= Minami Yoda =

American mechanical engineer

Minami Yoda is an American mechanical engineer and the chairperson of mechanical engineering at Michigan State University. Her research concerns experimental fluid dynamics, with applications ranging from fusion power to nanofluidics, and including the measurement of fluid flows using the evanescent field.

==Education and career==
Yoda graduated from the California Institute of Technology in 1985, and completed her Ph.D. at Stanford University in 1989. Her dissertation, The instantaneous concentration field in the self-similar region of a high Schmidt number round jet, was supervised by Lambertus Hesselink.
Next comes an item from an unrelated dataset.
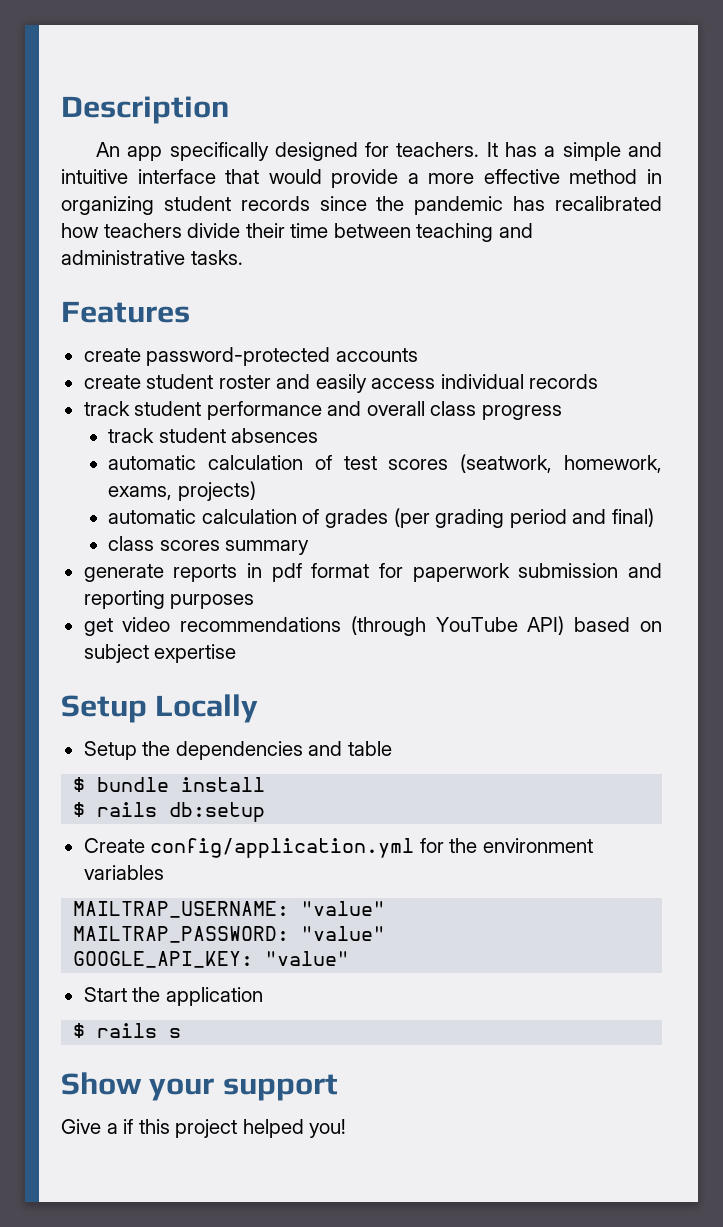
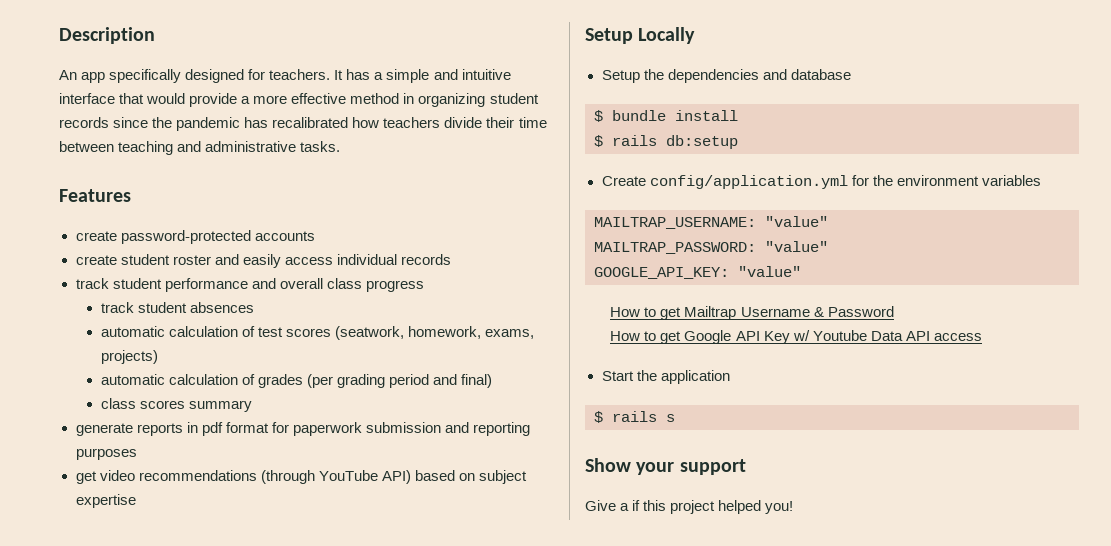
- Setup the dependencies and table
+ Setup the dependencies and database
+ How to get Mailtrap Username & Password
+ How to get Google API Key w/ Youtube Data API access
After postdoctoral research at Technische Universität Berlin, she joined the Georgia Tech faculty in 1995. At Georgia Tech, she was the principal investigator of the Fluids, Optical and Interfacial Diagnostics Lab. She served as chair of the American Physical Society Division of Fluid Dynamics for 2019–2020.

==Recognition==
Yoda was named a Fellow of the American Society of Mechanical Engineers in 2008. She became a Fellow of the American Physical Society (APS) in 2012, after being nominated by the APS Division of Fluid Dynamics, "for outstanding contributions to experimental fluid dynamics and optical diagnostics and, specifically, for innovative contributions to the development of evanescent-wave illumination techniques to study flows in near-wall regions".